Die Provinz Sevilla ruft den Wassernotstand für 2 Millionen Bürger aus. Weitere Regionen Spaniens werden folgen. Ab Oktober gilt eine lange Liste an Verboten bei der Verwendung von Trinkwasser. Auch die Rationierung steht im Raum.

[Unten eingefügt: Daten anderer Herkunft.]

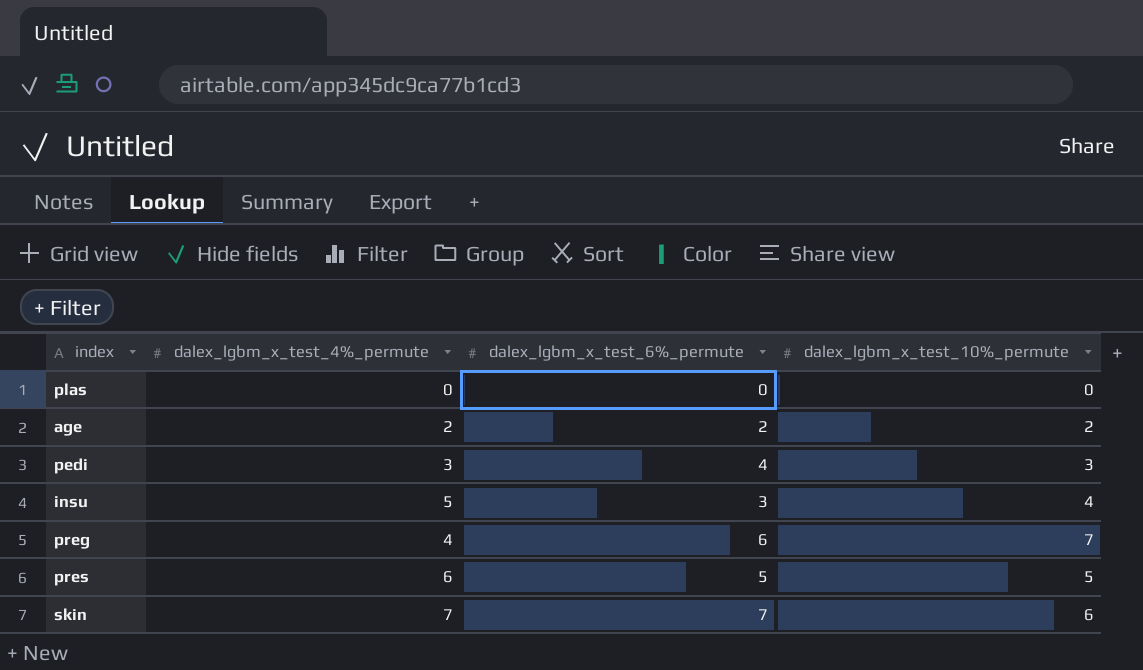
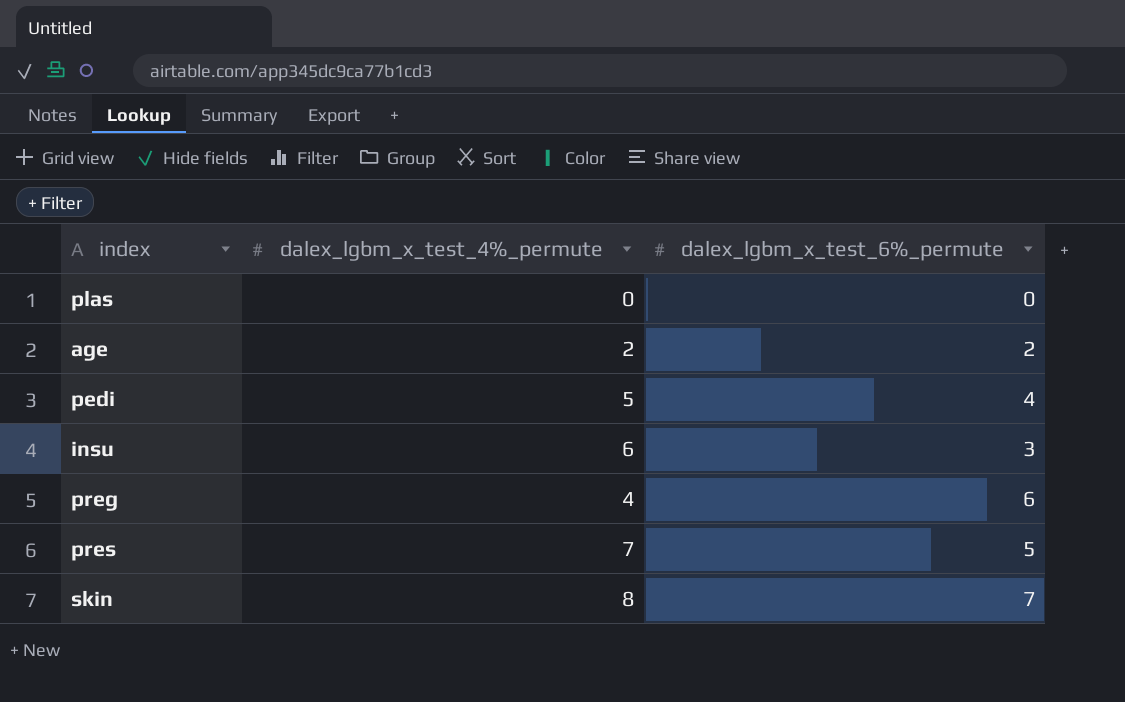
column dalex_lgbm_x_test_10%_permute | position: 4 -> none
pedi | dalex_lgbm_x_test_4%_permute: 3 -> 5
insu | dalex_lgbm_x_test_4%_permute: 5 -> 6
pres | dalex_lgbm_x_test_4%_permute: 6 -> 7
skin | dalex_lgbm_x_test_4%_permute: 7 -> 8

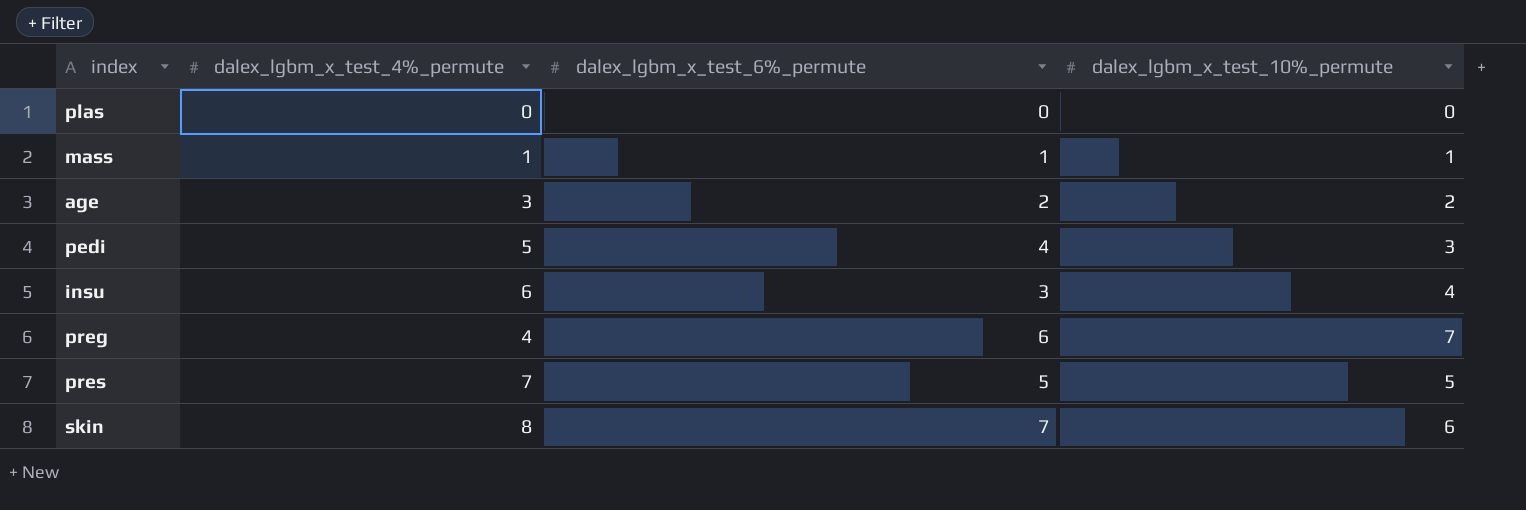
column dalex_lgbm_x_test_10%_permute | position: none -> 4
row mass: none -> 1 | 1 | 1
age | dalex_lgbm_x_test_4%_permute: 2 -> 3

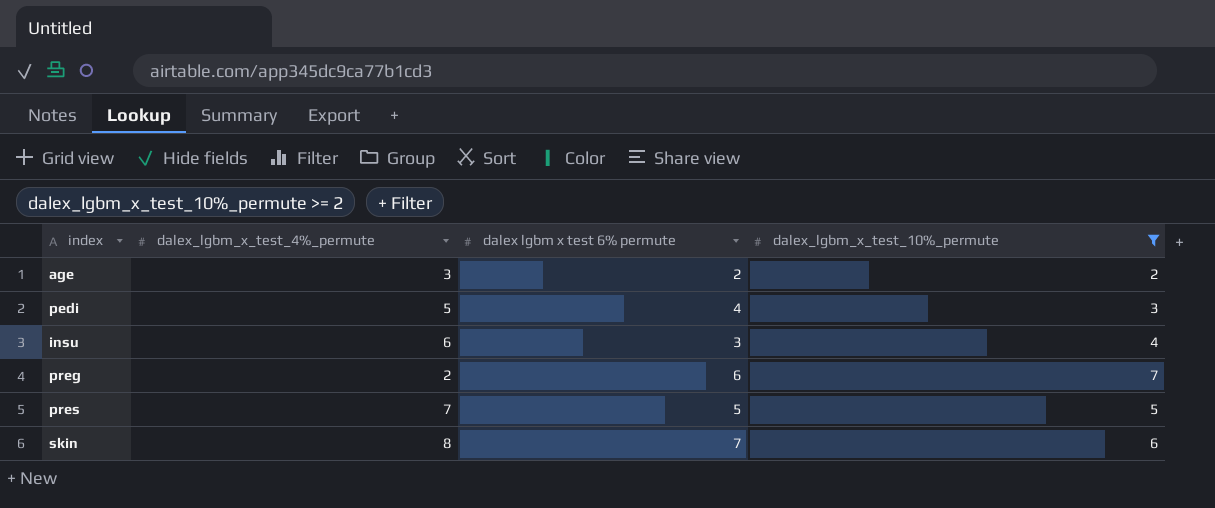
filter: none -> dalex_lgbm_x_test_10%_permute >= 2
column name: dalex_lgbm_x_test_6%_permute -> dalex lgbm x test 6% permute
preg | dalex_lgbm_x_test_4%_permute: 4 -> 2

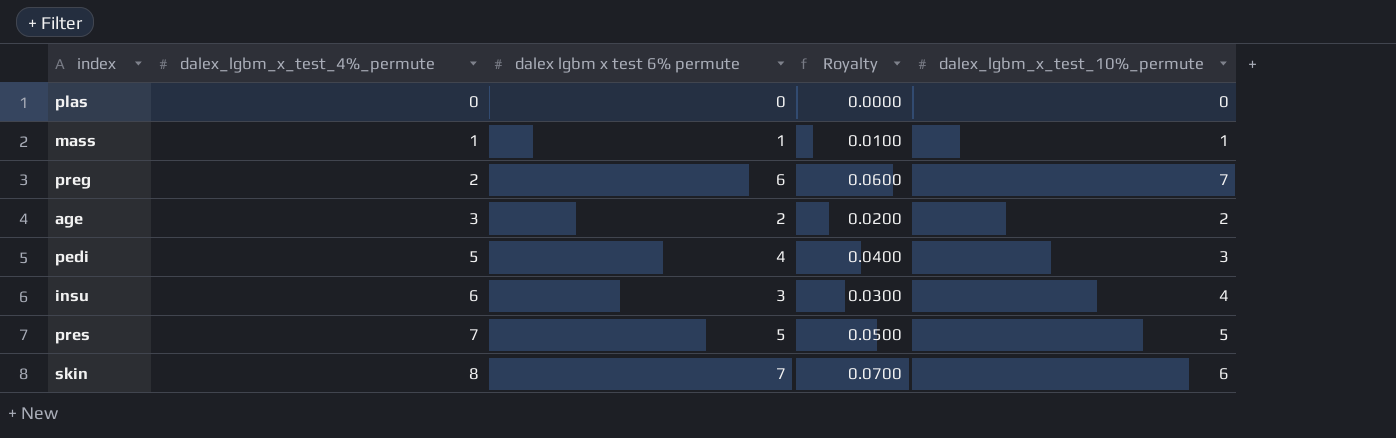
filter: dalex_lgbm_x_test_10%_permute >= 2 -> none
row order: none -> dalex_lgbm_x_test_4%_permute ascending
column Royalty | formula: none -> [dalex lgbm x test 6% permute] * 0.01

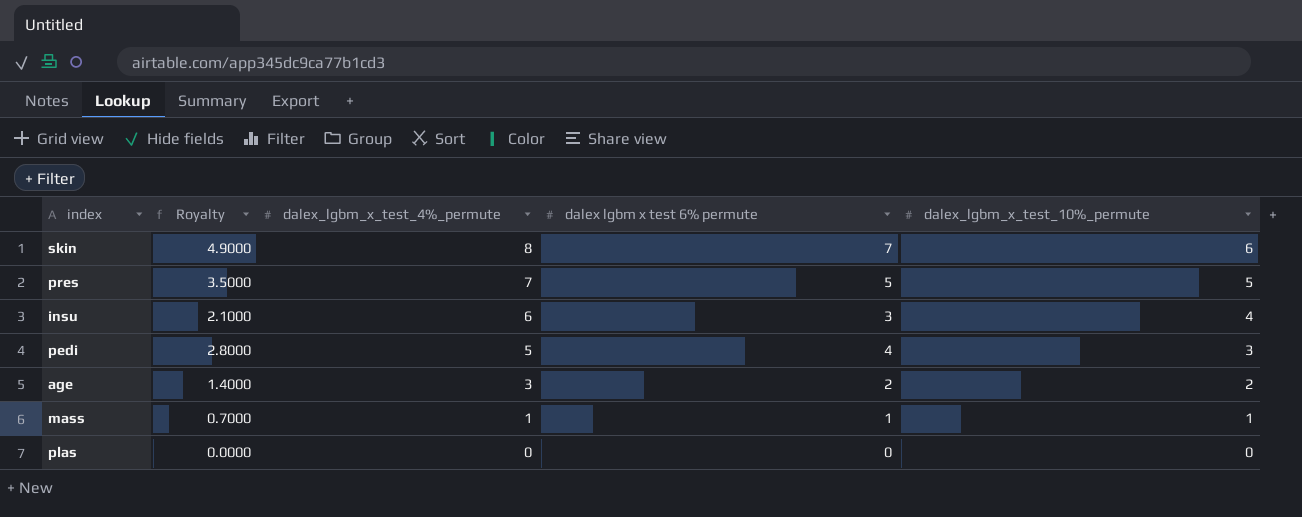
row order: dalex_lgbm_x_test_4%_permute ascending -> dalex_lgbm_x_test_4%_permute descending
column Royalty | formula: [dalex lgbm x test 6% permute] * 0.01 -> [dalex lgbm x test 6% permute] * 0.7
column Royalty | position: 4 -> 2
row preg: 2 | 6 | 0.0600 | 7 -> none

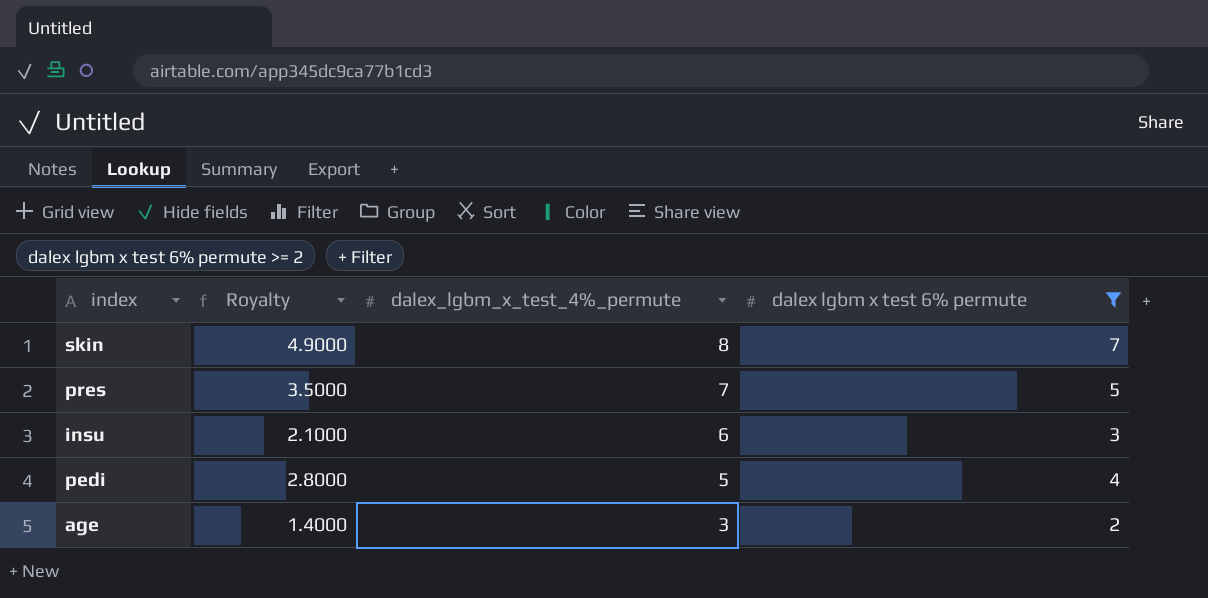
filter: none -> dalex lgbm x test 6% permute >= 2
column dalex_lgbm_x_test_10%_permute | position: 5 -> none

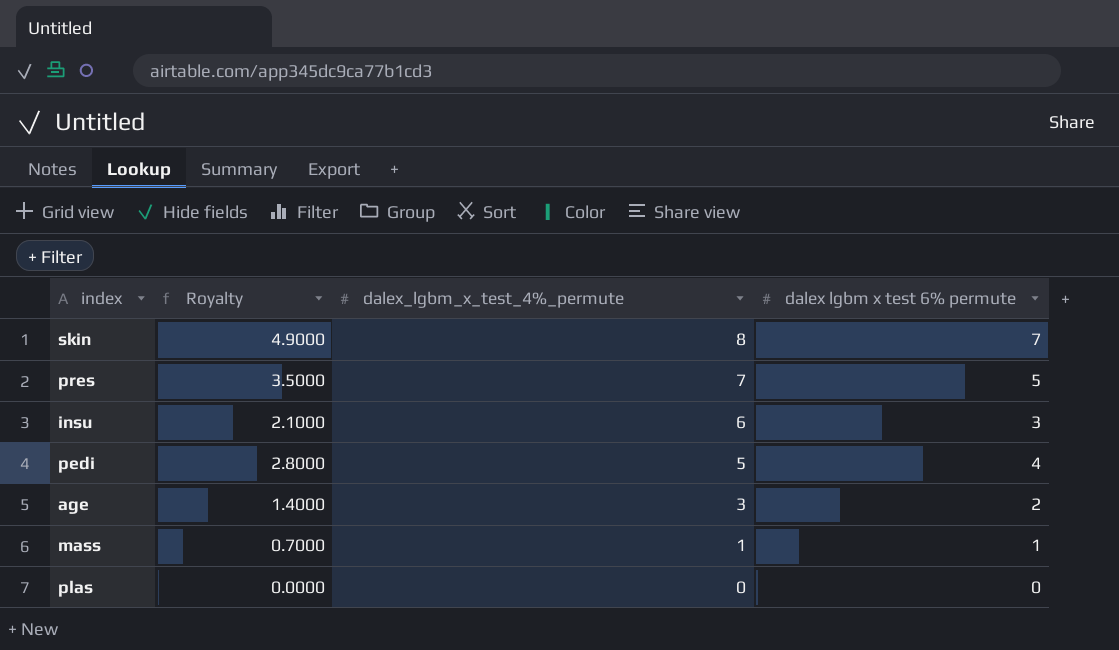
filter: dalex lgbm x test 6% permute >= 2 -> none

Sevilla - Werden die berühmten Parks in Sevilla nun vertrocknen müssen, die Stadt am Guadalquivir seine "color especial", seine spezielle Farbe verlieren? Was wird aus den Reisfeldern, auf denen jedes zweite spanische Reiskorn gezogen wird, den Erdbeeren aus Huelva, ohne die ganz Europa nur mit Kohl und Rüben durch den Winter kommen müsste? Müssen die Valencianer bald Paella mit importiertem Basmati-Reis oder gar Kartoffeln zubereiten? Dreht man den Touristen nach zwei Minuten die Duschen ab? Der Reihe nach.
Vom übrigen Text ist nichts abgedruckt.